> _AVAILABLE DATA_:

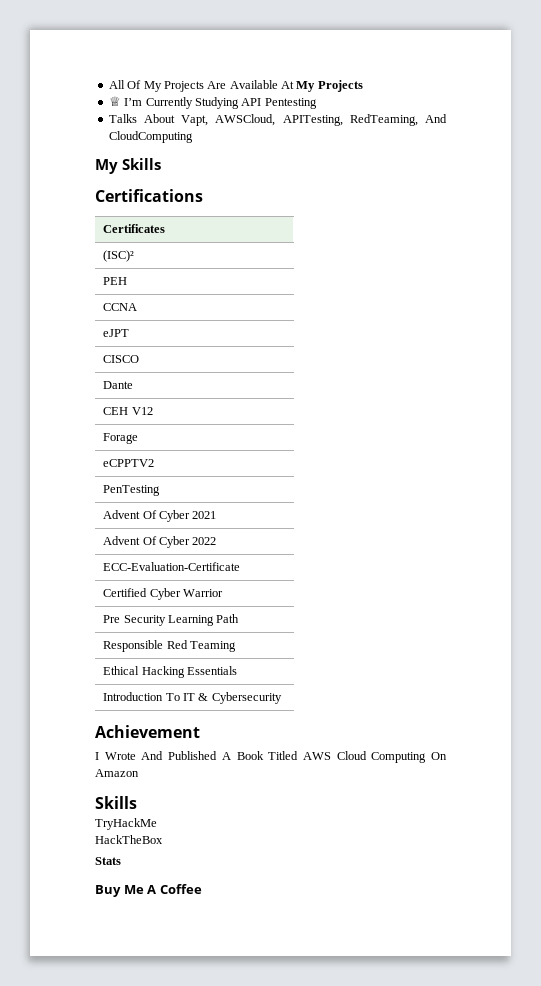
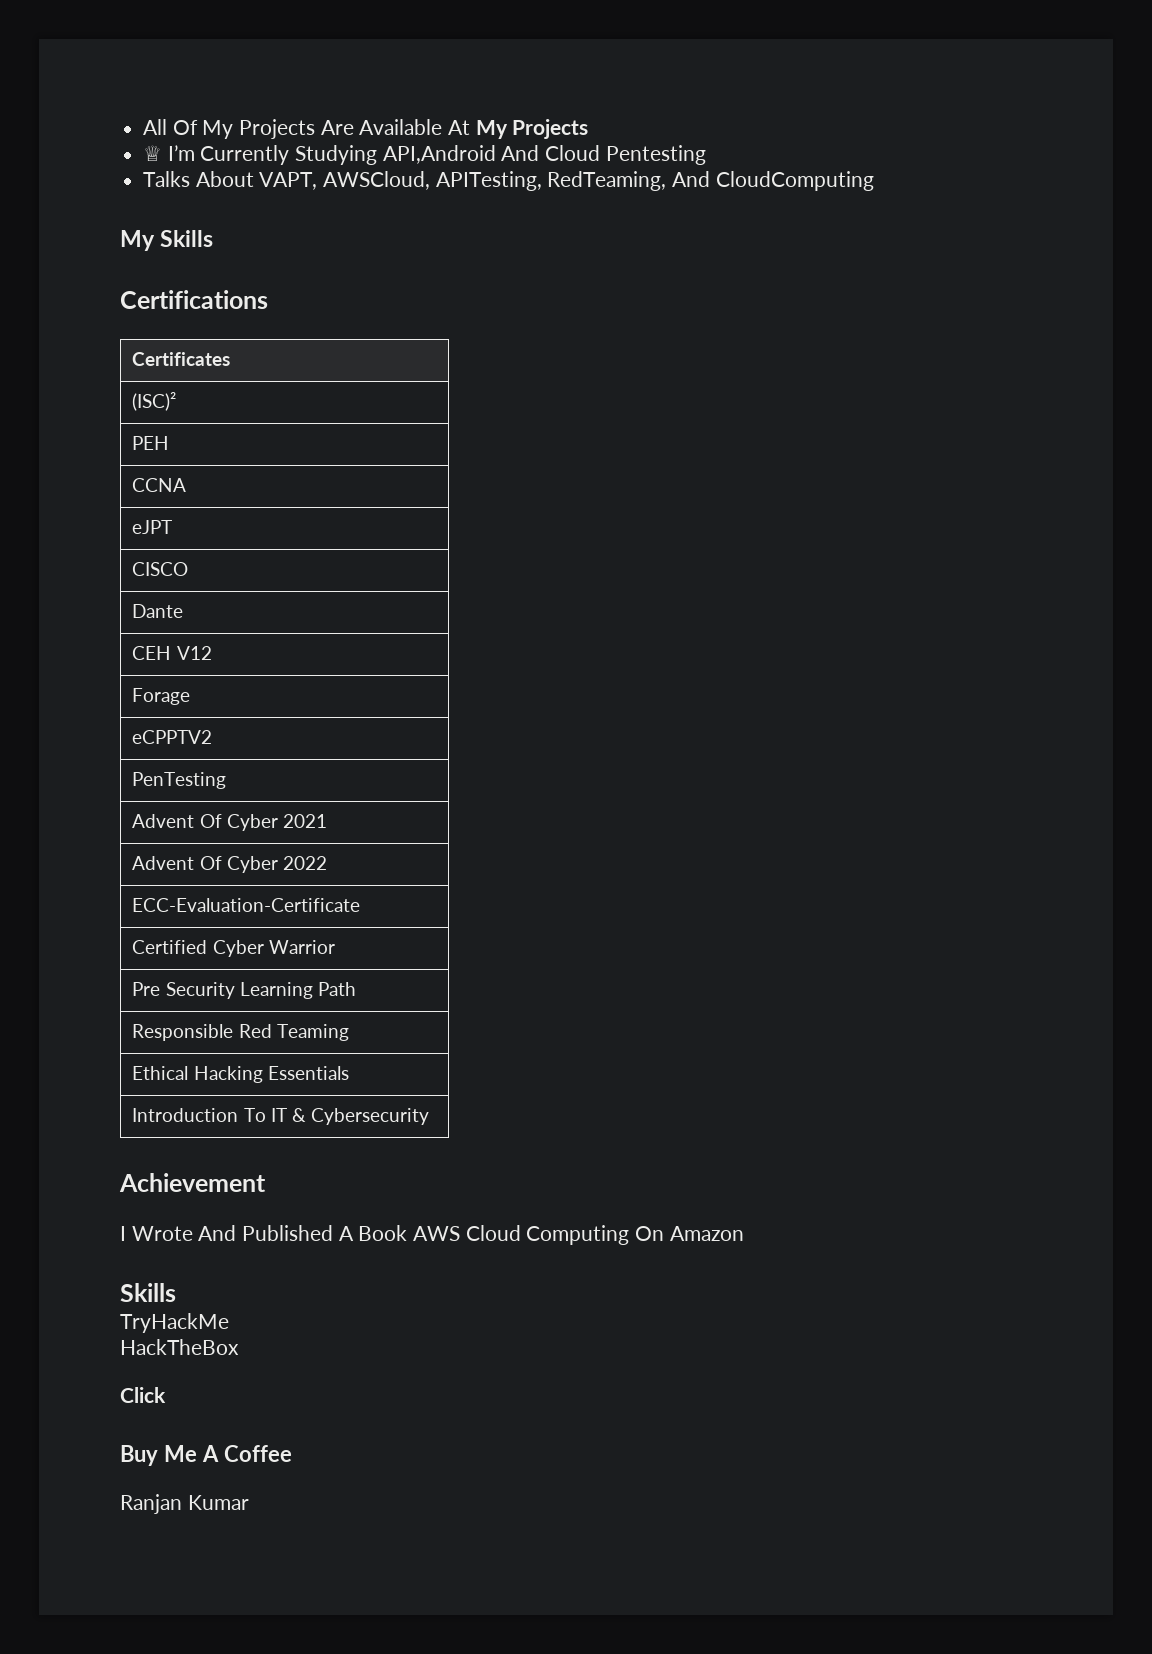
- ♕ I’m Currently Studying API Pentesting
+ ♕ I’m Currently Studying API,Android And Cloud Pentesting
- Talks About Vapt, AWSCloud, APITesting, RedTeaming, And CloudComputing
+ Talks About VAPT, AWSCloud, APITesting, RedTeaming, And CloudComputing
- I Wrote And Published A Book Titled AWS Cloud Computing On Amazon
+ I Wrote And Published A Book AWS Cloud Computing On Amazon
- Stats
+ Click
+ Ranjan Kumar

> _WHAT IS REQUIRED_: Give the number of lines in the entries that contain "CloudComputing", and add nothing.

> _RESULT FOR THIS EXERCISE_: 2